Get your API key at: https://console.anthropic.com/

Core Concepts

Model Identifiers

SwiftAI requires explicit model selection—no magic auto-detection:

// MLX models (local)
.mlx("mlx-community/Llama-3.2-1B-Instruct-4bit")
.llama3_2_1B  // Convenience alias
.phi4
.qwen2_5_3B

// HuggingFace models (cloud)
.huggingFace("meta-llama/Llama-3.1-70B-Instruct")
.huggingFace("sentence-transformers/all-MiniLM-L6-v2")

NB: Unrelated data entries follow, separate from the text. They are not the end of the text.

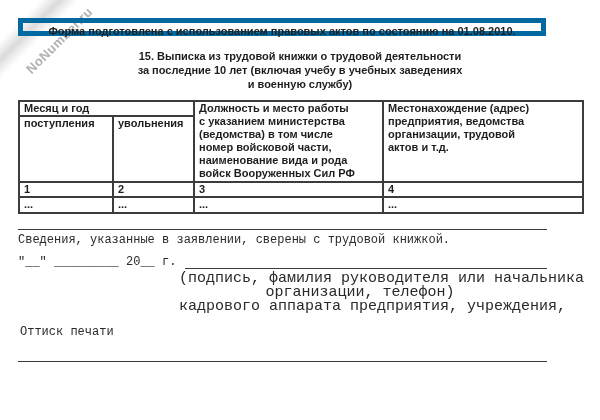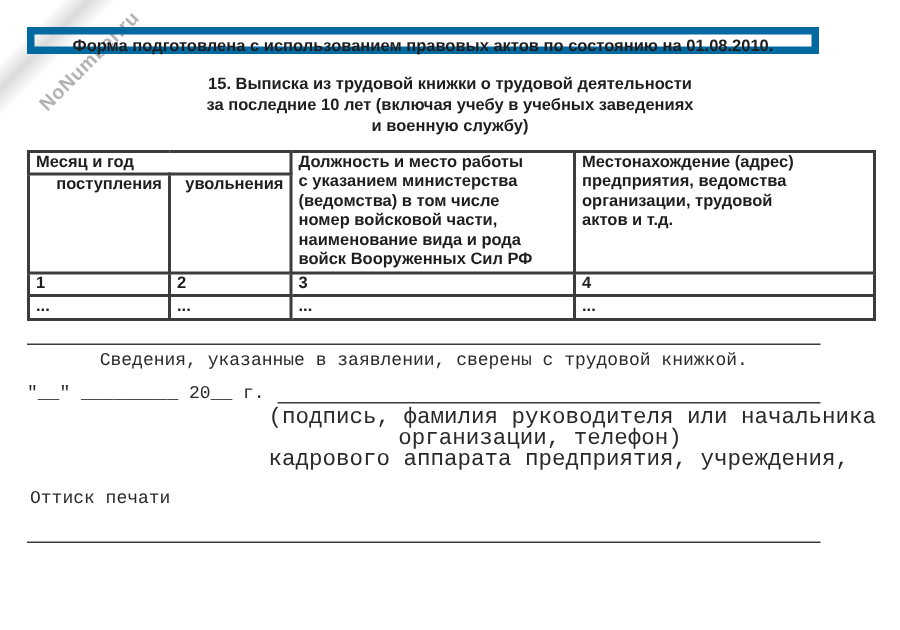--- a/index.html
+++ b/index.html
@@ -42,7 +42,7 @@
     padding:0 4px;overflow:visible;white-space:nowrap;
   }
   tr.r-my td{height:13px;}
-  tr.r-sub td{height:64px;text-align:right;}
+  tr.r-sub td{height:64px;}
   tr.r-num td{height:12px;}
   tr.r-dots td{height:14px;}
   

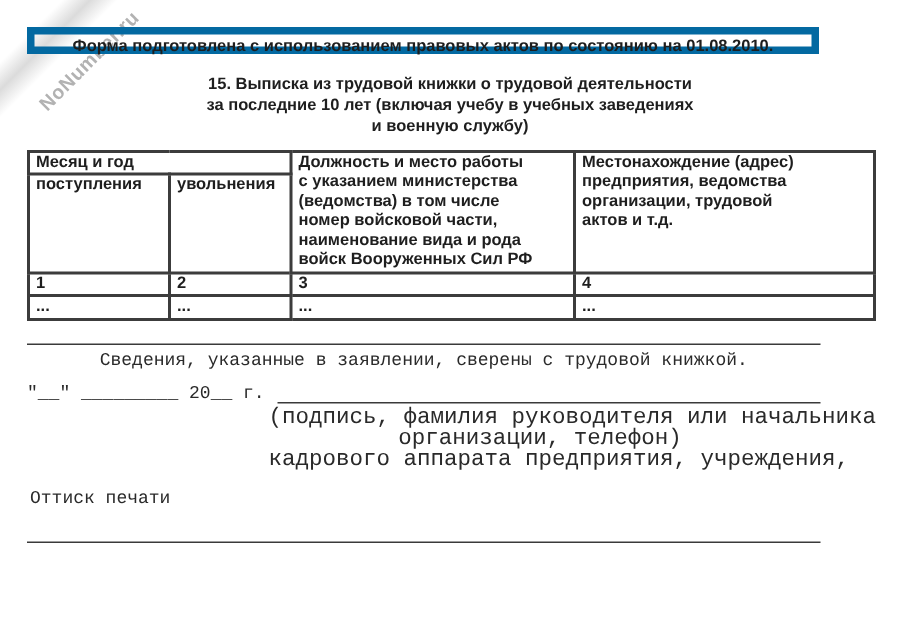--- a/index.html
+++ b/index.html
@@ -51,7 +51,7 @@
   .rule-top{left:18px;top:229px;width:529px;}
   .verified-text{
     position:absolute;left:18px;top:234px;width:529px;z-index:1;
-    text-align:center;font-size:12px;line-height:13px;white-space:nowrap;
+    text-align:left;font-size:12px;line-height:13px;white-space:nowrap;
   }
   .date-line{
     position:absolute;left:18px;top:256px;z-index:1;

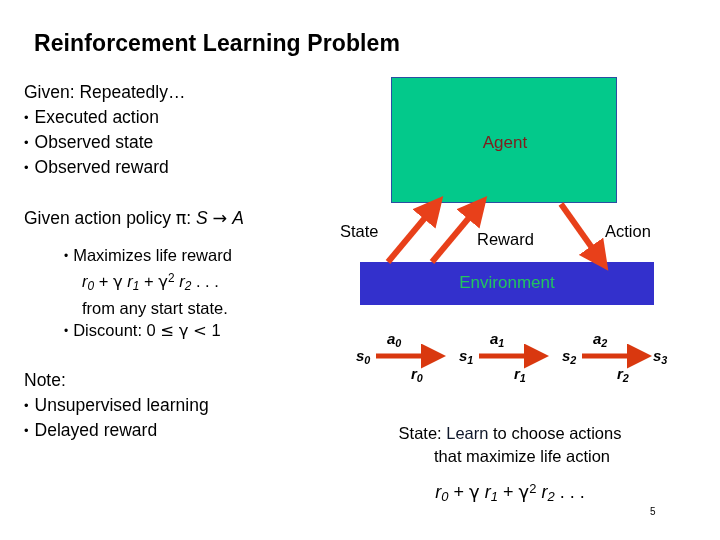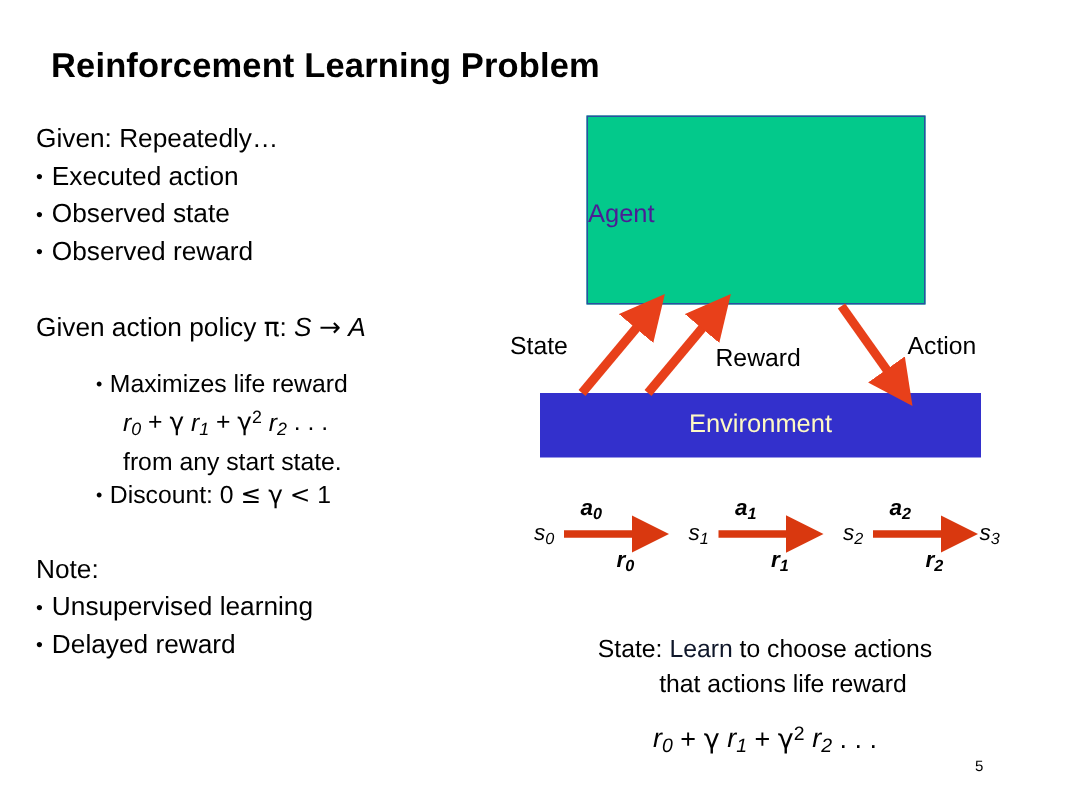--- a/index.html
+++ b/index.html
@@ -101,8 +101,9 @@
     left: 0;
     top: 55px;
     width: 226px;
+    text-align: center;
     font-size: 17px;
-    color: #4c1d95;
+    color: #7f1d1d;
   }
 
   

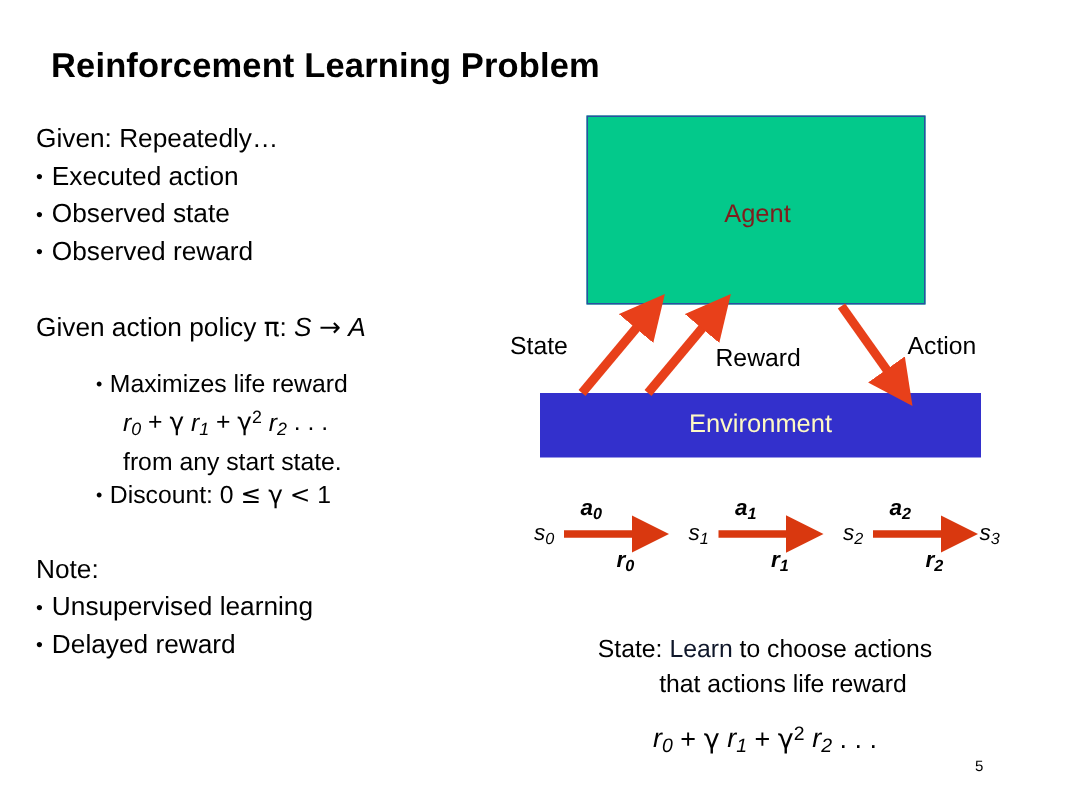--- a/index.html
+++ b/index.html
@@ -122,7 +122,7 @@
     width: 294px;
     text-align: center;
     font-size: 17px;
-    color: #fef9c3;
+    color: #22c55e;
   }
 
   

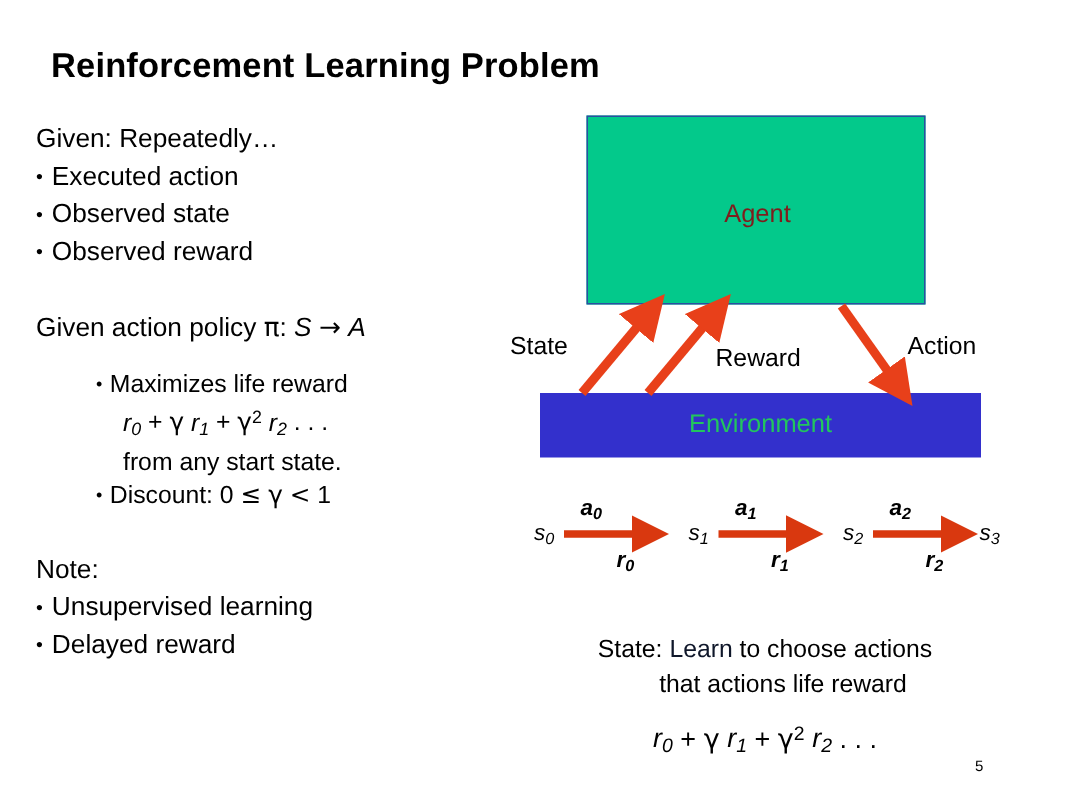--- a/index.html
+++ b/index.html
@@ -146,7 +146,7 @@
   
   .seq { position: absolute; left: 350px; top: 333px; width: 330px; height: 55px; }
   .seq-item { position: absolute; font-size: 15px; }
-  .seq-s  { font-style: italic; font-weight: normal; }
+  .seq-s  { font-style: italic; font-weight: bold; }
   .seq-a  { font-style: italic; font-weight: bold; }
   .seq-r  { font-style: italic; font-weight: bold; }
 

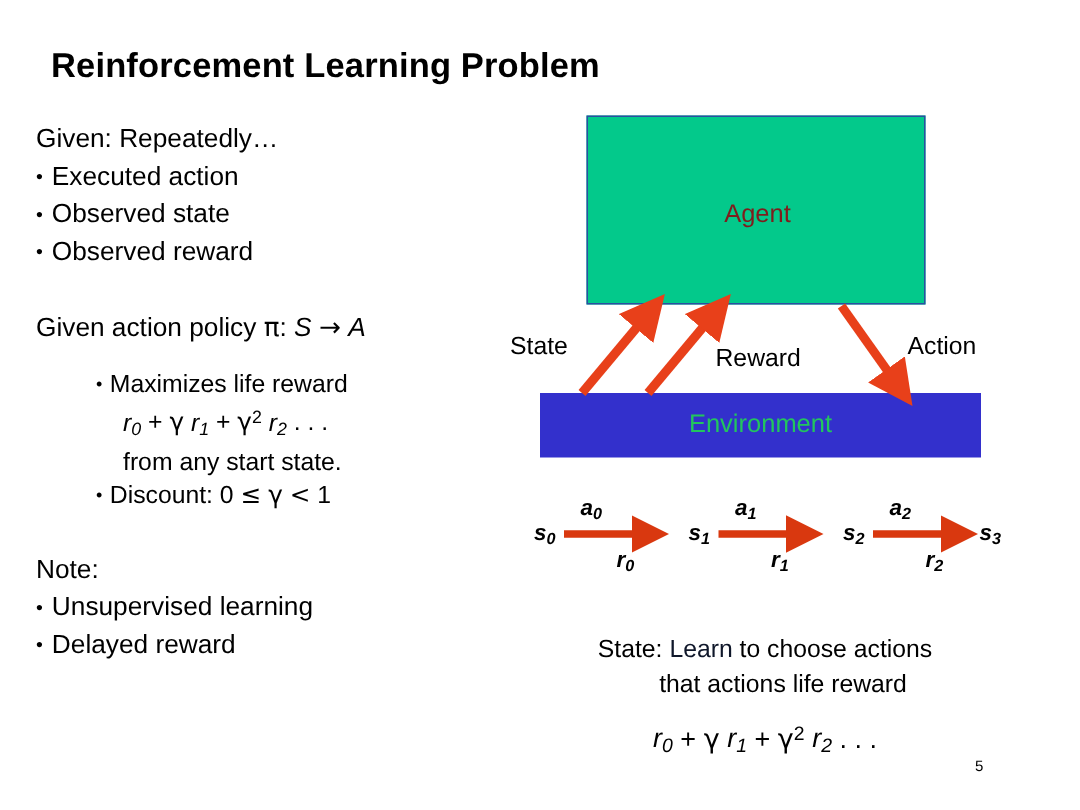--- a/index.html
+++ b/index.html
@@ -293,7 +293,7 @@
 
   <div class="goal">
     <div><span>State: </span><span class="hl-learn">Learn</span><span> to choose actions</span></div>
-    <div class="goal-line2">that actions life reward</div>
+    <div class="goal-line2">that maximize life action</div>
   </div>
 
   <div class="formula-bottom">

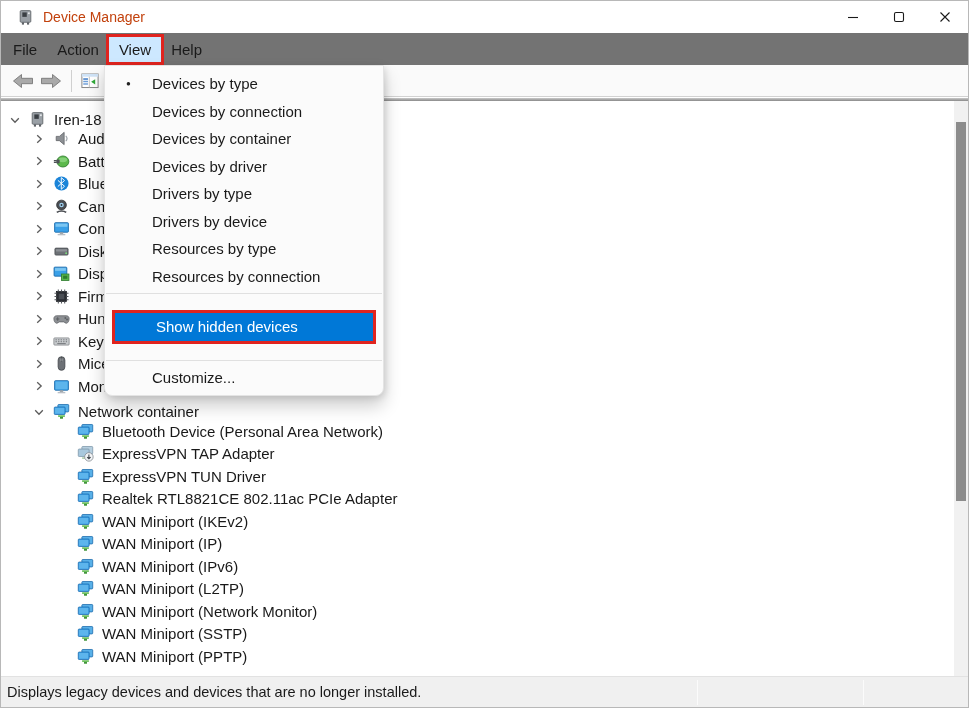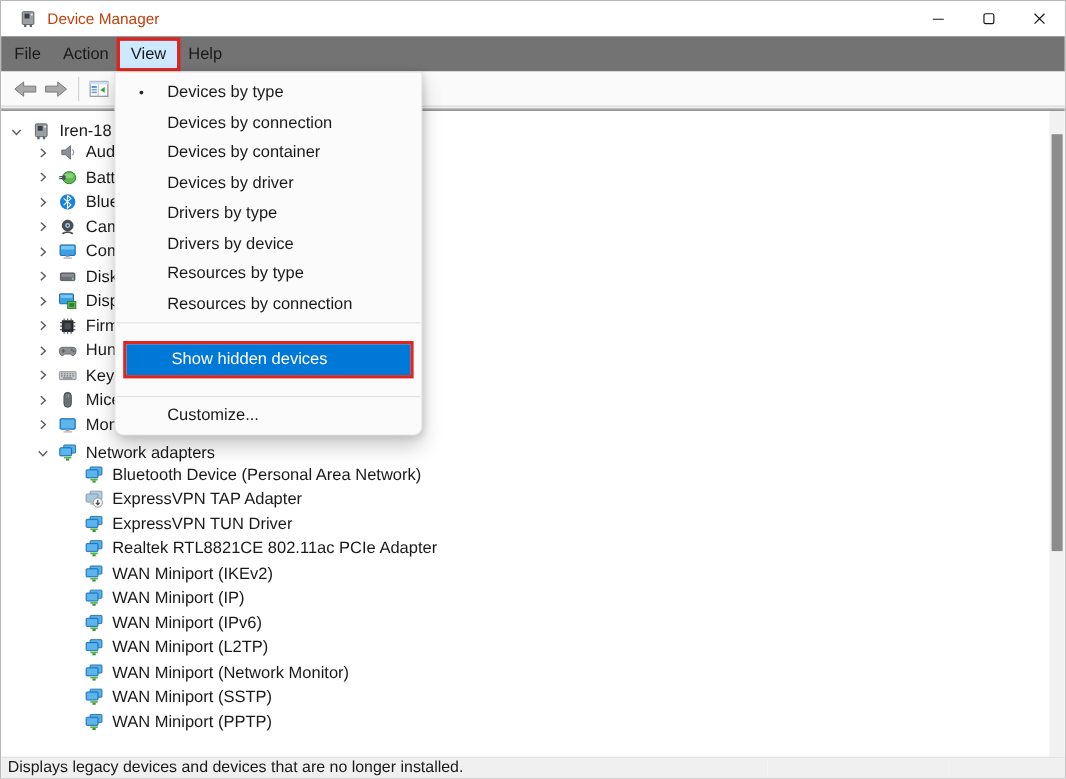--- a/index.html
+++ b/index.html
@@ -358,7 +358,7 @@
           <svg class="tree-ic">
             <use href="#ic-network"></use>
           </svg>
-          <span class="tree-label">Network adapters</span>
+          <span class="tree-label">Network container</span>
         </div>
         <div class="tree-row lvl2">
           <svg class="tree-ic">

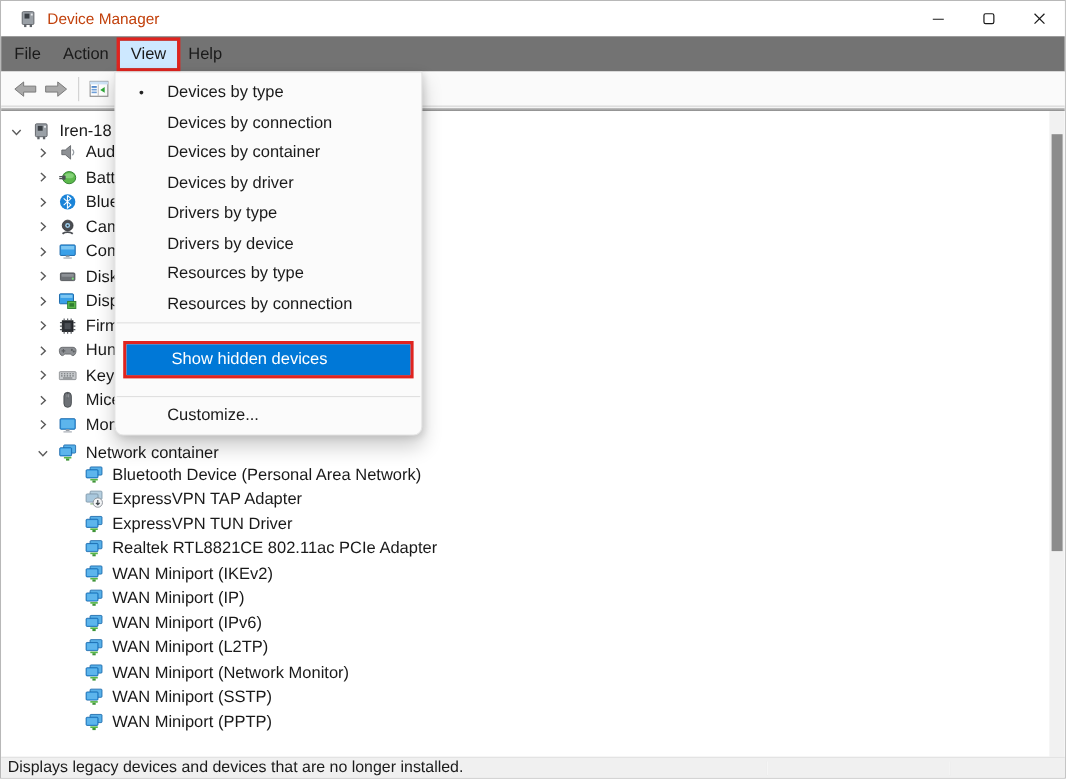--- a/index.html
+++ b/index.html
@@ -53,7 +53,7 @@
   .menu-annot .menu-item .menu-bullet { width:41px; flex-basis:41px; }
 
   
-  .statusbar { position:absolute; left:0; right:0; bottom:0; height:19px; background:#f0f0f0; border-top:1px solid #e2e2e2; display:flex; align-items:center; font-size:14.5px; color:#1a1a1a; }
+  .statusbar { position:absolute; left:0; right:0; bottom:0; height:31px; background:#f0f0f0; border-top:1px solid #e2e2e2; display:flex; align-items:center; font-size:14.5px; color:#1a1a1a; }
   .statusbar .status-text { padding-left:6px; }
   .sb-div { position:absolute; top:3px; bottom:2px; width:1px; background:#dadada; border-right:1px solid #fbfbfb; }
   .sb-div.d1 { left:696px; } .sb-div.d2 { left:862px; }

// Anthropic models (cloud)
.claudeOpus45
.claudeSonnet45
.claude35Sonnet
.claude3Haiku

// Foundation Models (iOS 26+)
.foundationModels

Generation Config

Control generation behavior with presets or custom settings:

// Presets
.default      // temperature: 0.7, topP: 0.9
.creative     // temperature: 1.0, topP: 0.95
.precise      // temperature: 0.3, topP: 0.8
.code         // temperature: 0.2, topP: 0.9

// Custom
let config = GenerateConfig(
    temperature: 0.8,
    maxTokens: 500,
    topP: 0.9,
    stopSequences: ["END"]
)

// Fluent API
let config = GenerateConfig.default
    .temperature(0.8)
    .maxTokens(500)

Messages

Build conversations with the Messages result builder:

let messages = Messages {
    Message.system("You are a Swift expert.")
    Message.user("What are actors?")
}

let result = try await provider.generate(
    messages: messages,
    model: .llama3_2_1B,
    config: .default
)

print(result.text)
print("Tokens: \(result.usage.totalTokens)")

Streaming

Real-time token streaming with AsyncSequence:

// Simple text streaming
for try await text in provider.stream("Tell me a joke", model: .llama3_2_1B) {
    print(text, terminator: "")
}

// With metadata
let stream = provider.streamWithMetadata(
    messages: messages,
    model: .llama3_2_1B,
    config: .default
)

for try await chunk in stream {
    print(chunk.text, terminator: "")

    if let tokensPerSecond = chunk.tokensPerSecond {
        // Track performance
    }

    if let reason = chunk.finishReason {
        print("\nFinished: \(reason)")
    }
}

// Collect all chunks into final result
let result = try await stream.collectWithMetadata()
print("Total tokens: \(result.tokenCount)")

Structured Output

Generate type-safe structured responses using the @Generable macro, mirroring Apple's FoundationModels API from iOS 26.

Defining Generable Types

import SwiftAI

@Generable
struct Recipe {
    @Guide("The recipe title")
    let title: String

    @Guide("Cooking time in minutes", .range(1...180))
    let cookingTime: Int

    @Guide("Difficulty level", .anyOf(["easy", "medium", "hard"]))
    let difficulty: String

    @Guide("List of ingredients")
    let ingredients: [String]
}

Generating Structured Responses

let provider = AnthropicProvider(apiKey: "sk-ant-...")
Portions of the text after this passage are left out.